Prompt: Once the line containing "Haeufigste Vornamen F, 2012: 94 -> 110" is found in the entries below, reproduce it and every line after it, stopping at and including the line containing "Haeufigste Vornamen M, '18: none -> 90"; reproduce nothing else, and keep each line exact.

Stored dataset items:
******

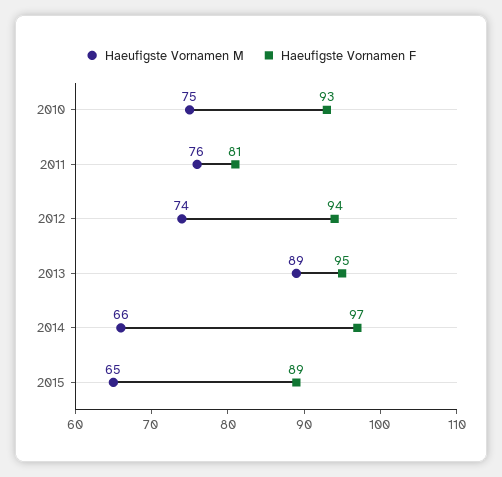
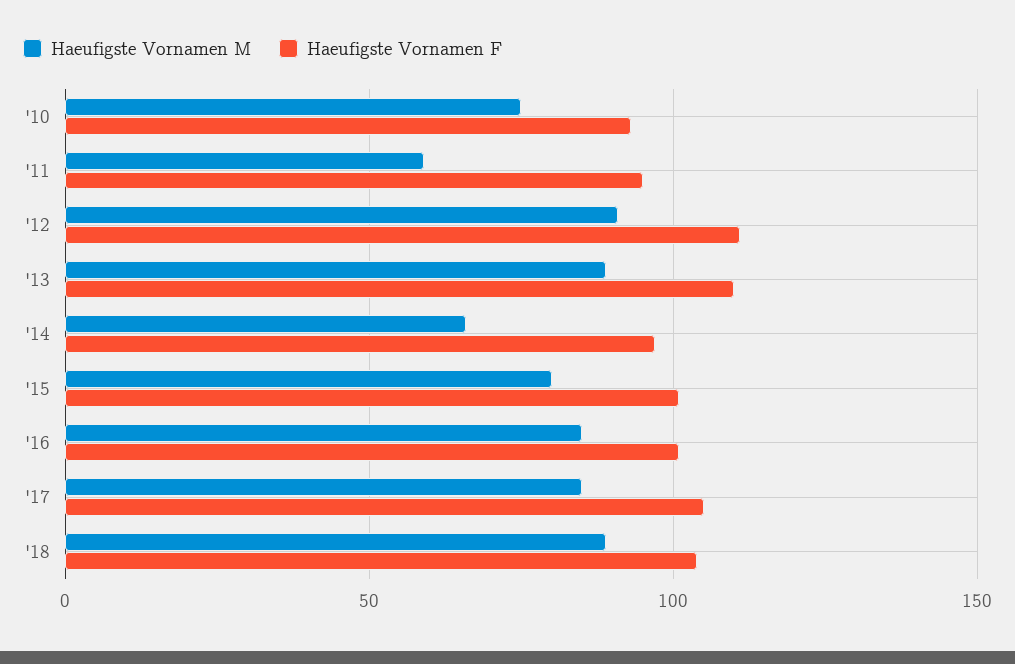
Haeufigste Vornamen M, 2011: 76 -> 60
Haeufigste Vornamen F, 2011: 81 -> 95
Haeufigste Vornamen M, 2012: 74 -> 90
Haeufigste Vornamen F, 2012: 94 -> 110
Haeufigste Vornamen F, 2013: 95 -> 110
Haeufigste Vornamen M, 2015: 65 -> 80
Haeufigste Vornamen F, 2015: 89 -> 100
Haeufigste Vornamen M, '16: none -> 85
Haeufigste Vornamen F, '16: none -> 100
Haeufigste Vornamen M, '17: none -> 85
Haeufigste Vornamen F, '17: none -> 105
Haeufigste Vornamen M, '18: none -> 90
Haeufigste Vornamen F, '18: none -> 105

******

Answer box:
Haeufigste Vornamen F, 2012: 94 -> 110
Haeufigste Vornamen F, 2013: 95 -> 110
Haeufigste Vornamen M, 2015: 65 -> 80
Haeufigste Vornamen F, 2015: 89 -> 100
Haeufigste Vornamen M, '16: none -> 85
Haeufigste Vornamen F, '16: none -> 100
Haeufigste Vornamen M, '17: none -> 85
Haeufigste Vornamen F, '17: none -> 105
Haeufigste Vornamen M, '18: none -> 90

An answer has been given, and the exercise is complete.